→ Problem details:
Extract each line from the entries below that has the string "content" in it.

Front-end code edit data:

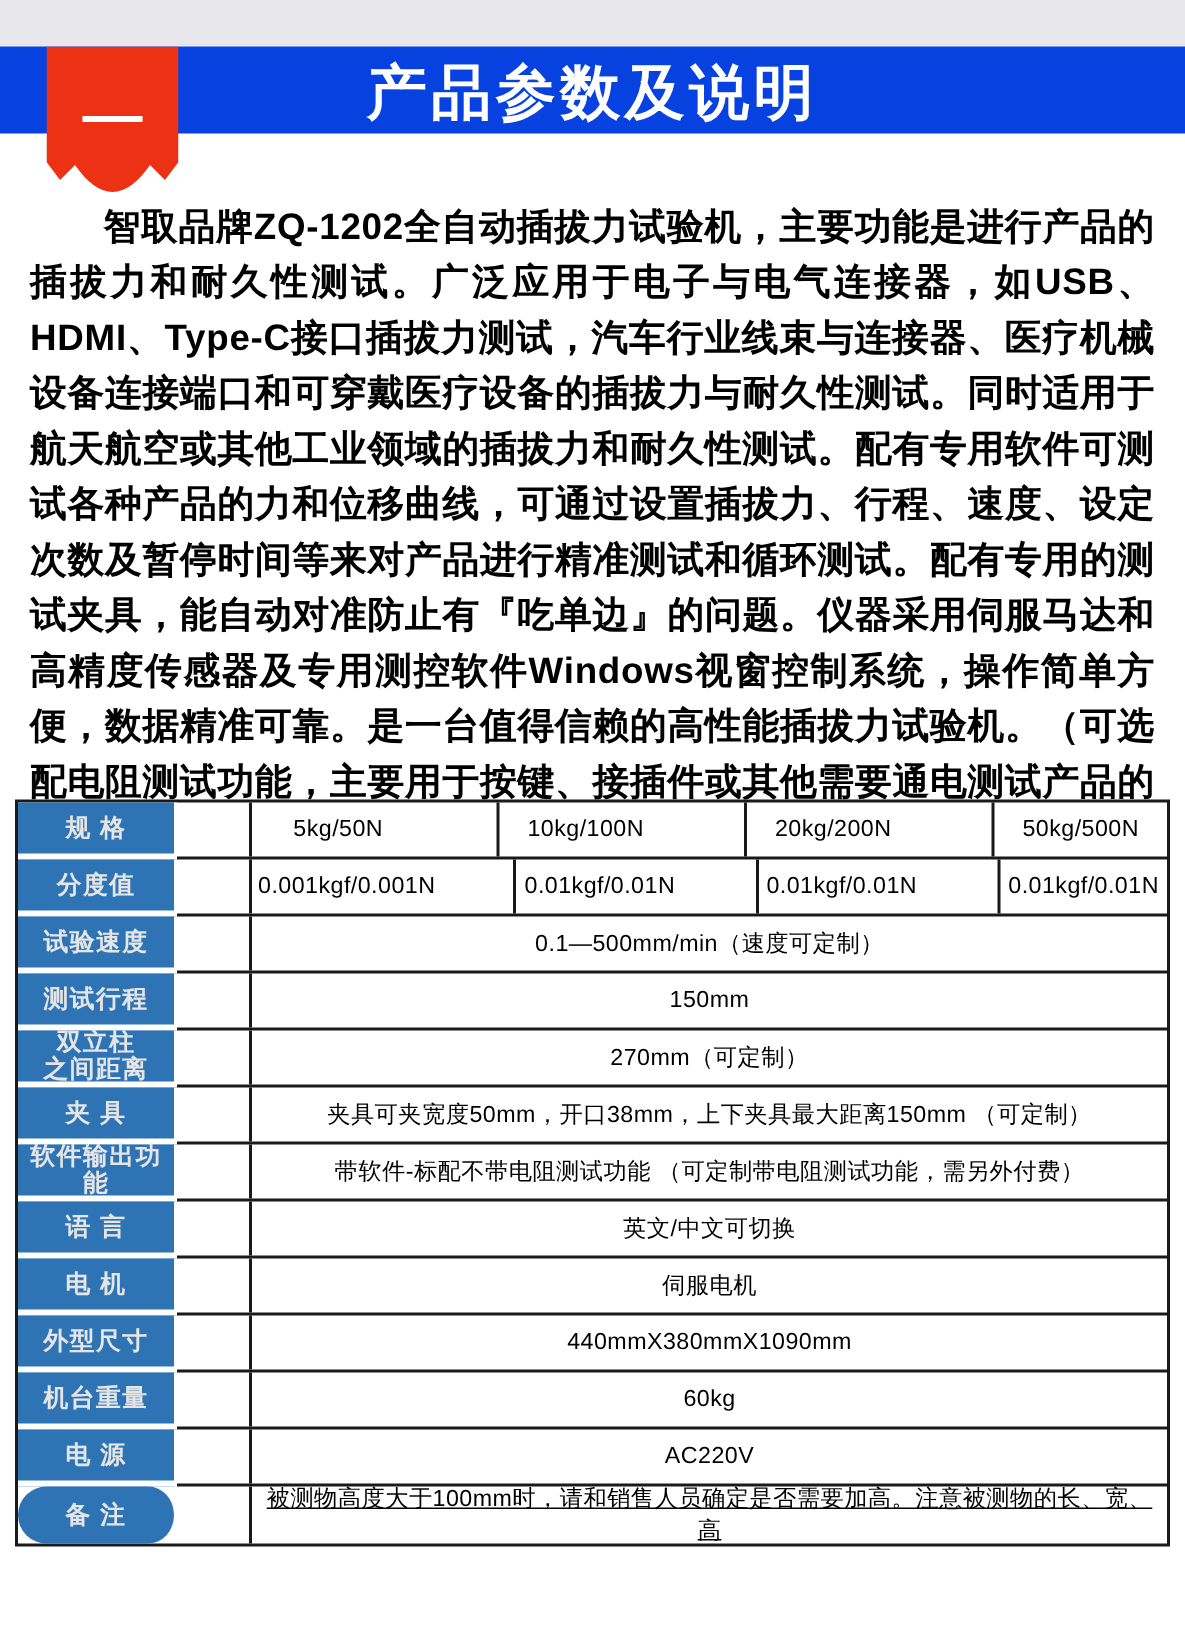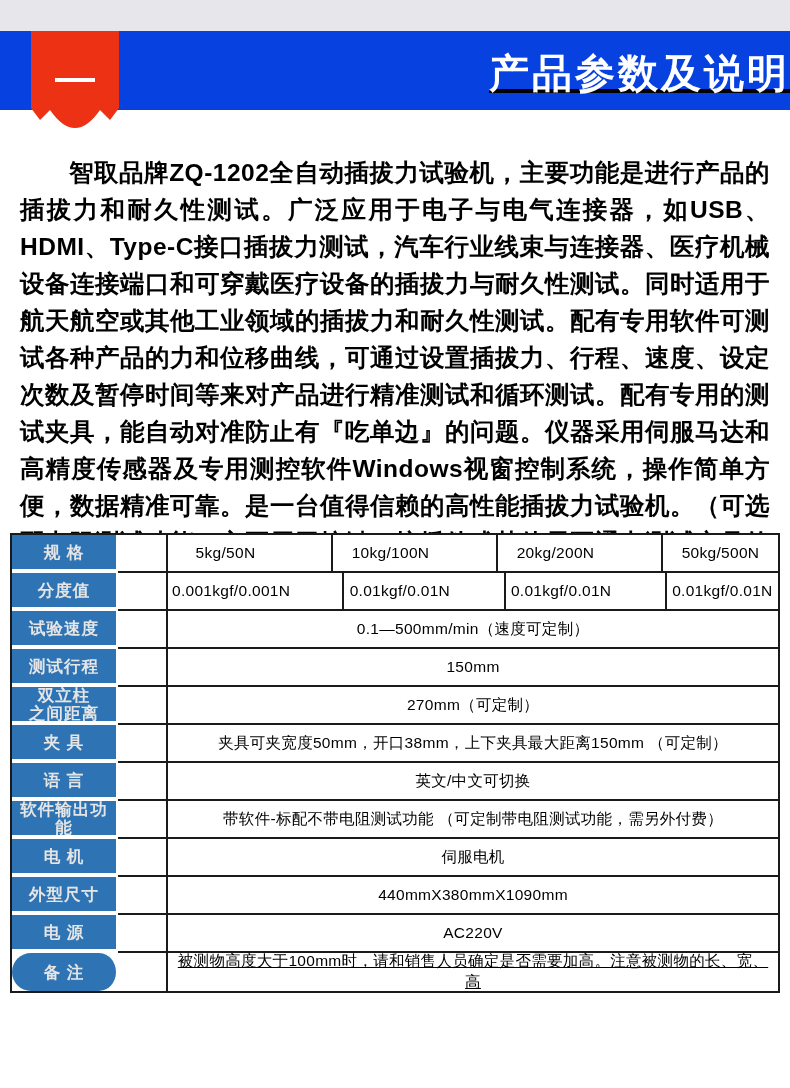--- a/index.html
+++ b/index.html
@@ -9,8 +9,8 @@
 
   .top-strip { width:100%; height:31px; background:var(--strip-gray,#e7e7eb); }
 
-  .banner { width:100%; height:79px; background:var(--banner-blue,#0742e0);
-            display:flex; align-items:center; justify-content:flex-end;text-decoration:underline; }
+  .banner { width:100%; height:58px; background:var(--banner-blue,#0742e0);
+            display:flex; align-items:center; justify-content:center; }
   .banner-title { color:#fff; font-size:40px; font-weight:bold; letter-spacing:3px; line-height:1; padding-top:4px; }
 
   .ribbon { position:absolute; left:31px; top:31px; width:88px; height:98px; }

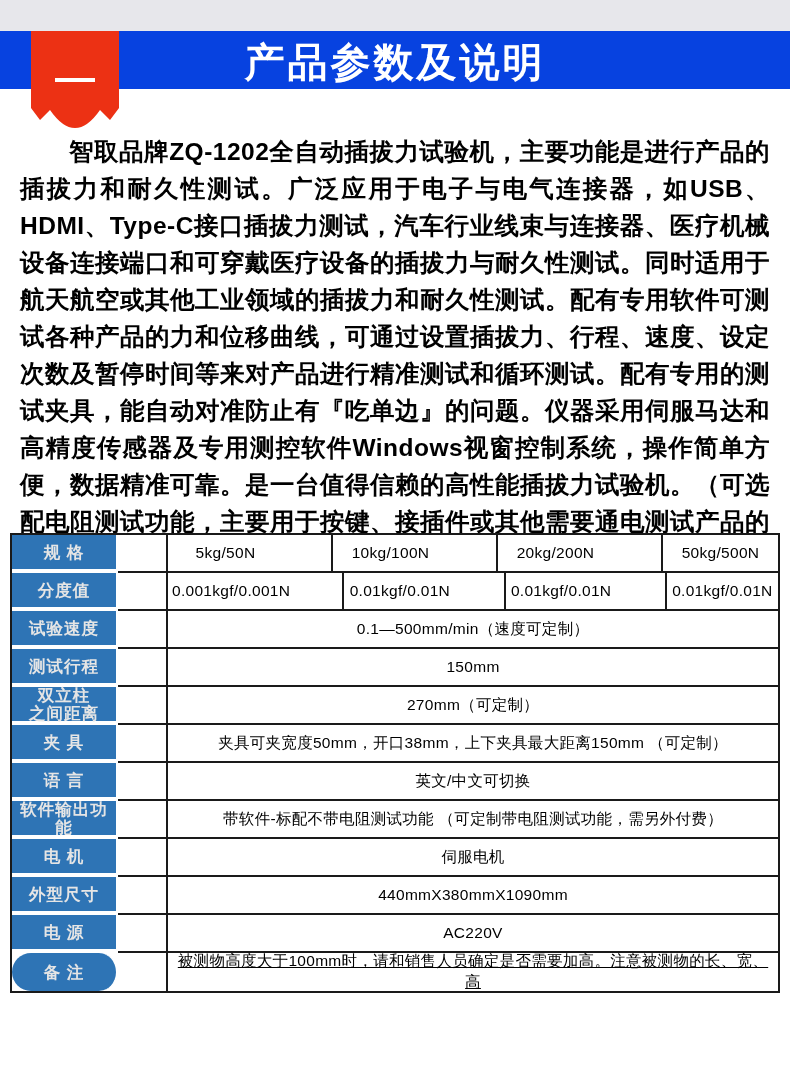--- a/index.html
+++ b/index.html
@@ -101,15 +101,15 @@
         </div>
       </div>
       <div class="t-row">
+        <div class="t-head">软件输出功能</div>
+        <div class="t-vals">
+          <div class="t-cell">带软件-标配不带电阻测试功能 （可定制带电阻测试功能，需另外付费）</div>
+        </div>
+      </div>
+      <div class="t-row">
         <div class="t-head">语 言</div>
         <div class="t-vals">
           <div class="t-cell">英文/中文可切换</div>
-        </div>
-      </div>
-      <div class="t-row">
-        <div class="t-head">软件输出功能</div>
-        <div class="t-vals">
-          <div class="t-cell">带软件-标配不带电阻测试功能 （可定制带电阻测试功能，需另外付费）</div>
         </div>
       </div>
       <div class="t-row">

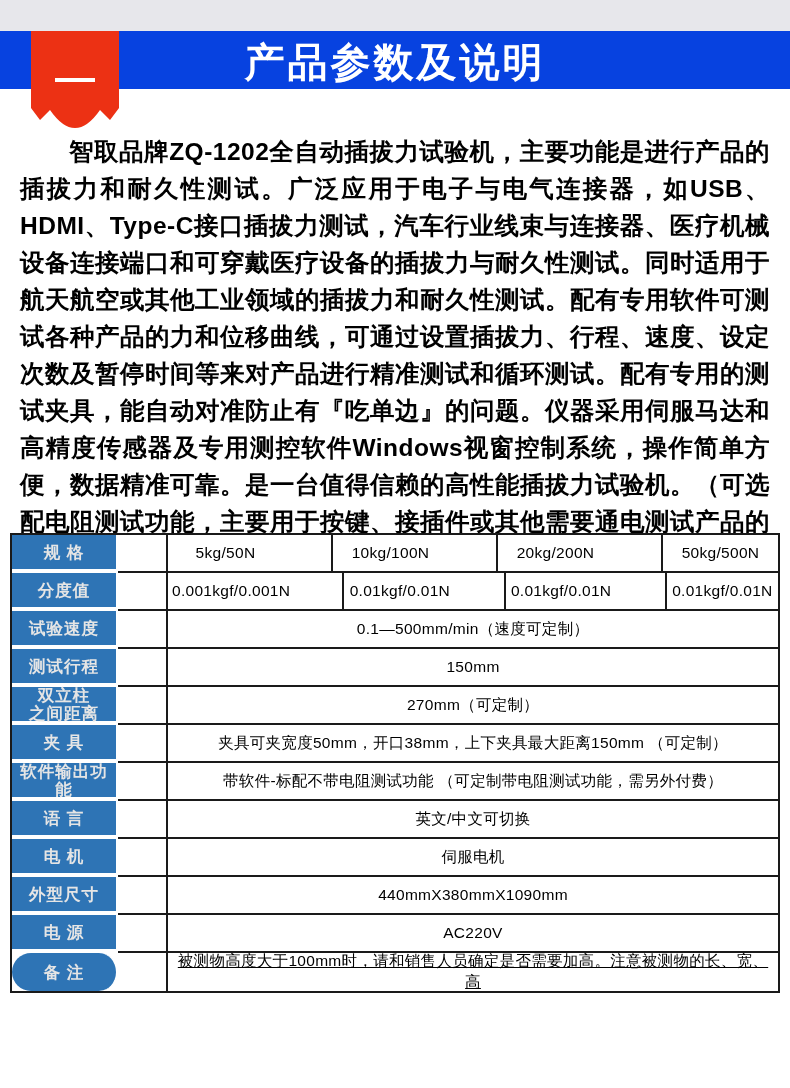--- a/index.html
+++ b/index.html
@@ -125,6 +125,12 @@
         </div>
       </div>
       <div class="t-row">
+        <div class="t-head">机台重量</div>
+        <div class="t-vals">
+          <div class="t-cell">60kg</div>
+        </div>
+      </div>
+      <div class="t-row">
         <div class="t-head">电 源</div>
         <div class="t-vals">
           <div class="t-cell">AC220V</div>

→ Written answer:
-            display:flex; align-items:center; justify-content:flex-end;text-decoration:underline; }
+            display:flex; align-items:center; justify-content:center; }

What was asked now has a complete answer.